* _Task_: Look through the entries below and extract exactly the lines from the one containing "(717, 276) none" through the one containing "(449, 399) none", ends included.

---

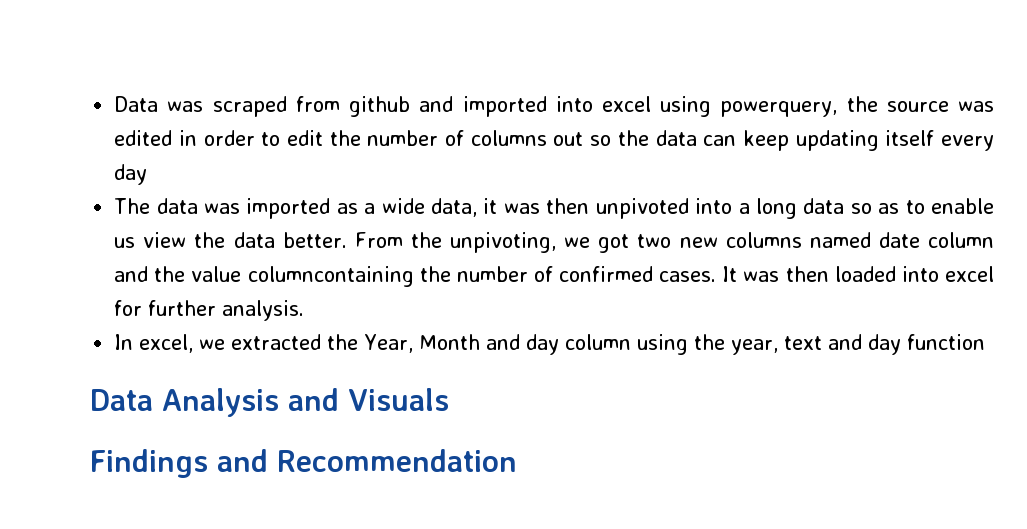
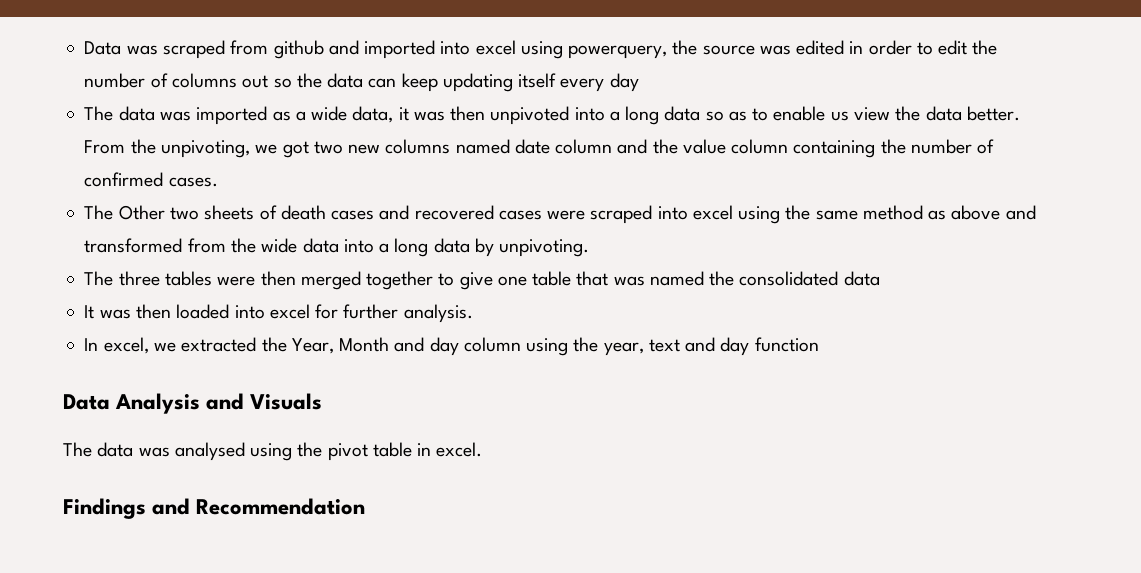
[247,266,414,287] columncontaining -> [731,139,876,158] column containing
(717, 276) none -> [84,205,1036,224] [84,238,590,257] [84,271,880,290] // The Other two sheets of death cases and recovered cases were scraped into excel using the same method as above and transformed from the wide data into a long data by unpivoting. // The three tables were then merged together to give one table that was named the consolidated data //
(449, 399) none -> [63,442,483,461] // The data was analysed using the pivot table in excel.

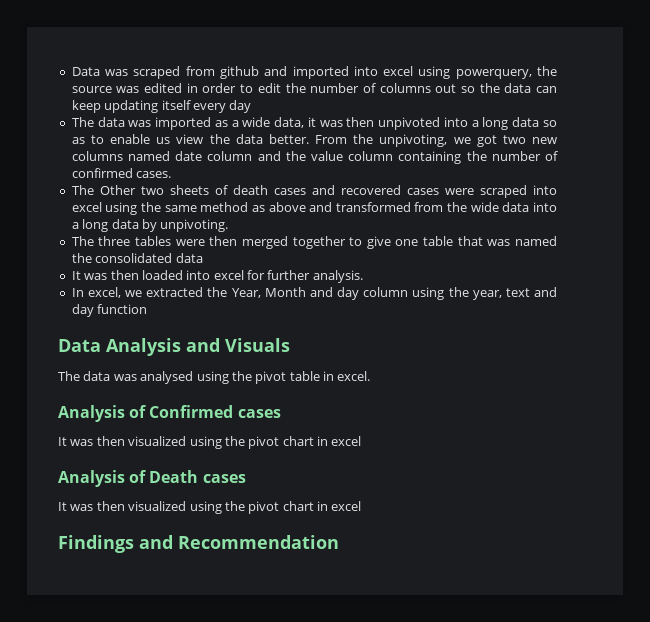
(483, 449) none -> [58,405,281,422] [58,436,362,449] [58,470,246,487] [58,501,362,514] // Analysis of Confirmed cases // It was then visualized using the pivot chart in excel // Analysis of Death cases // It was then visualized using the pivot chart in excel

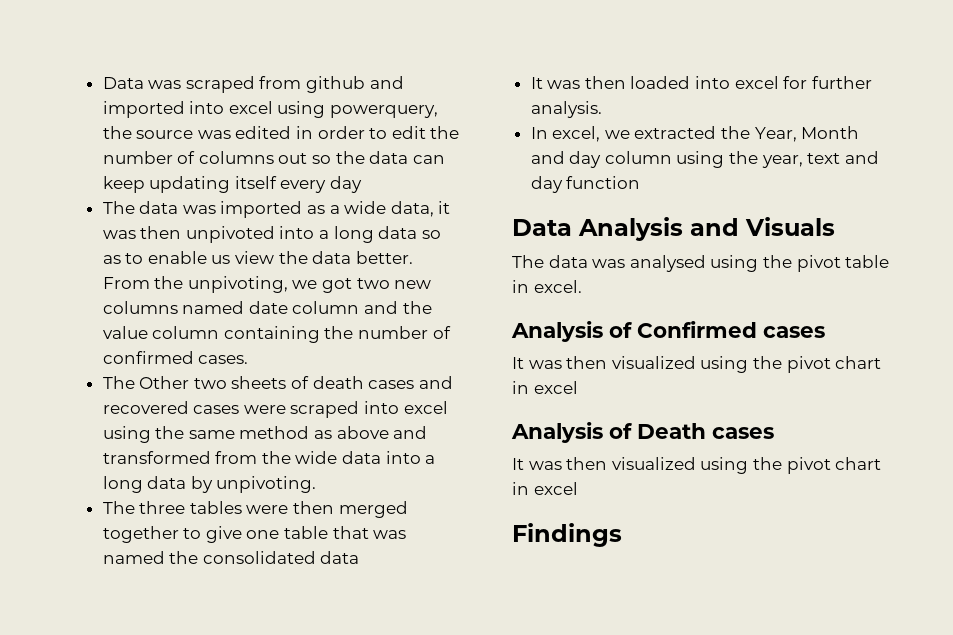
[139,535,339,549] and Recommendation -> (622, 535) none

---

* _Result_:
(717, 276) none -> [84,205,1036,224] [84,238,590,257] [84,271,880,290] // The Other two sheets of death cases and recovered cases were scraped into excel using the same method as above and transformed from the wide data into a long data by unpivoting. // The three tables were then merged together to give one table that was named the consolidated data //
(449, 399) none -> [63,442,483,461] // The data was analysed using the pivot table in excel.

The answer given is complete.